──────── Source data
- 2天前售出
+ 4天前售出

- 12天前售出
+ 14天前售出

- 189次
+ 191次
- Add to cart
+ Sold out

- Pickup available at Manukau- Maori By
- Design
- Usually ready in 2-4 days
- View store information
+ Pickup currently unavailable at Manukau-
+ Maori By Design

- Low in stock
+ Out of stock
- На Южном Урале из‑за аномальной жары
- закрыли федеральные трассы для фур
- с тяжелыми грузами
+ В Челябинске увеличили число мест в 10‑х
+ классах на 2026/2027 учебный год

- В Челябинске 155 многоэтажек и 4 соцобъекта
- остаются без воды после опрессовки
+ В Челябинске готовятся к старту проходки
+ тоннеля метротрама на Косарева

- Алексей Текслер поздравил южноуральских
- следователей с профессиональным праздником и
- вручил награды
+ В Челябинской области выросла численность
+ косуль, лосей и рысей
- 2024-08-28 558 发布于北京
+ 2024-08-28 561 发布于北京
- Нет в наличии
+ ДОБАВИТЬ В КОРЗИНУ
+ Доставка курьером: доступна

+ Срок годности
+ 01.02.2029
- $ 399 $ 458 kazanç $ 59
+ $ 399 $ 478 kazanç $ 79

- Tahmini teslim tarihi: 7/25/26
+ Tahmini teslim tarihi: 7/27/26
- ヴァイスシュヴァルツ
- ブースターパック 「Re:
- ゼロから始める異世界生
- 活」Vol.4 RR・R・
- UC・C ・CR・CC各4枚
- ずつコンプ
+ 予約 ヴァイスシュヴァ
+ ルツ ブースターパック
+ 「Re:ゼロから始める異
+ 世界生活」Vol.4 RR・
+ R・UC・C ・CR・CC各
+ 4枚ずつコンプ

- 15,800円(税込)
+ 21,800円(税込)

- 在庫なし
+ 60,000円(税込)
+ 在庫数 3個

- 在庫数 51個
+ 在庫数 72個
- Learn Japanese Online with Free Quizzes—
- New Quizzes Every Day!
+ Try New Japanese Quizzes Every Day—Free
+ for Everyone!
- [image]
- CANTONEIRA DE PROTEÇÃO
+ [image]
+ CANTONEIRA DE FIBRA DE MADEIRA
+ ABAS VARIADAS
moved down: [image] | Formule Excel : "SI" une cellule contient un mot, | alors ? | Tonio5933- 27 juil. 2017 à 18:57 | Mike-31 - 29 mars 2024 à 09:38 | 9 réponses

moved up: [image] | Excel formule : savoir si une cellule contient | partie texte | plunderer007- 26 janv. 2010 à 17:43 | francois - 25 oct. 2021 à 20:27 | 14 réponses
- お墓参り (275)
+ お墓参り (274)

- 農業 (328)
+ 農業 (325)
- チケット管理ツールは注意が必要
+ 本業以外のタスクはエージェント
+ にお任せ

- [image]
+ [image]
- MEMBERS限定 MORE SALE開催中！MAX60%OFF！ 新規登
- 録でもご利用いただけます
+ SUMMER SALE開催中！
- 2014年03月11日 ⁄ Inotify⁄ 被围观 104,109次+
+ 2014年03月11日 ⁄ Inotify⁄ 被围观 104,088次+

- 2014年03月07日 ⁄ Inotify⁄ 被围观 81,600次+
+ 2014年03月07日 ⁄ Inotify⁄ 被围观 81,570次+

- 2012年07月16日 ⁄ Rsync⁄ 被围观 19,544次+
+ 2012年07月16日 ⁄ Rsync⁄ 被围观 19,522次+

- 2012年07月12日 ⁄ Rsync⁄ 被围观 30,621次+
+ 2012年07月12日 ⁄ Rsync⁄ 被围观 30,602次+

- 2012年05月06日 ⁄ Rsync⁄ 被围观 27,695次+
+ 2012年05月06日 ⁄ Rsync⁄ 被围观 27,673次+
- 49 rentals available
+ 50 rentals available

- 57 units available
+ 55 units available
────────────────
__Activity__. Each entry, from start to finish, must be restated exactly.

__Exercise response__.
- 2天前售出
+ 4天前售出

- 12天前售出
+ 14天前售出

- 189次
+ 191次
- Add to cart
+ Sold out

- Pickup available at Manukau- Maori By
- Design
- Usually ready in 2-4 days
- View store information
+ Pickup currently unavailable at Manukau-
+ Maori By Design

- Low in stock
+ Out of stock
- На Южном Урале из‑за аномальной жары
- закрыли федеральные трассы для фур
- с тяжелыми грузами
+ В Челябинске увеличили число мест в 10‑х
+ классах на 2026/2027 учебный год

- В Челябинске 155 многоэтажек и 4 соцобъекта
- остаются без воды после опрессовки
+ В Челябинске готовятся к старту проходки
+ тоннеля метротрама на Косарева

- Алексей Текслер поздравил южноуральских
- следователей с профессиональным праздником и
- вручил награды
+ В Челябинской области выросла численность
+ косуль, лосей и рысей
- 2024-08-28 558 发布于北京
+ 2024-08-28 561 发布于北京
- Нет в наличии
+ ДОБАВИТЬ В КОРЗИНУ
+ Доставка курьером: доступна

+ Срок годности
+ 01.02.2029
- $ 399 $ 458 kazanç $ 59
+ $ 399 $ 478 kazanç $ 79

- Tahmini teslim tarihi: 7/25/26
+ Tahmini teslim tarihi: 7/27/26
- ヴァイスシュヴァルツ
- ブースターパック 「Re:
- ゼロから始める異世界生
- 活」Vol.4 RR・R・
- UC・C ・CR・CC各4枚
- ずつコンプ
+ 予約 ヴァイスシュヴァ
+ ルツ ブースターパック
+ 「Re:ゼロから始める異
+ 世界生活」Vol.4 RR・
+ R・UC・C ・CR・CC各
+ 4枚ずつコンプ

- 15,800円(税込)
+ 21,800円(税込)

- 在庫なし
+ 60,000円(税込)
+ 在庫数 3個

- 在庫数 51個
+ 在庫数 72個
- Learn Japanese Online with Free Quizzes—
- New Quizzes Every Day!
+ Try New Japanese Quizzes Every Day—Free
+ for Everyone!
- [image]
- CANTONEIRA DE PROTEÇÃO
+ [image]
+ CANTONEIRA DE FIBRA DE MADEIRA
+ ABAS VARIADAS
moved down: [image] | Formule Excel : "SI" une cellule contient un mot, | alors ? | Tonio5933- 27 juil. 2017 à 18:57 | Mike-31 - 29 mars 2024 à 09:38 | 9 réponses

moved up: [image] | Excel formule : savoir si une cellule contient | partie texte | plunderer007- 26 janv. 2010 à 17:43 | francois - 25 oct. 2021 à 20:27 | 14 réponses
- お墓参り (275)
+ お墓参り (274)

- 農業 (328)
+ 農業 (325)
- チケット管理ツールは注意が必要
+ 本業以外のタスクはエージェント
+ にお任せ

- [image]
+ [image]
- MEMBERS限定 MORE SALE開催中！MAX60%OFF！ 新規登
- 録でもご利用いただけます
+ SUMMER SALE開催中！
- 2014年03月11日 ⁄ Inotify⁄ 被围观 104,109次+
+ 2014年03月11日 ⁄ Inotify⁄ 被围观 104,088次+

- 2014年03月07日 ⁄ Inotify⁄ 被围观 81,600次+
+ 2014年03月07日 ⁄ Inotify⁄ 被围观 81,570次+

- 2012年07月16日 ⁄ Rsync⁄ 被围观 19,544次+
+ 2012年07月16日 ⁄ Rsync⁄ 被围观 19,522次+

- 2012年07月12日 ⁄ Rsync⁄ 被围观 30,621次+
+ 2012年07月12日 ⁄ Rsync⁄ 被围观 30,602次+

- 2012年05月06日 ⁄ Rsync⁄ 被围观 27,695次+
+ 2012年05月06日 ⁄ Rsync⁄ 被围观 27,673次+
- 49 rentals available
+ 50 rentals available

- 57 units available
+ 55 units available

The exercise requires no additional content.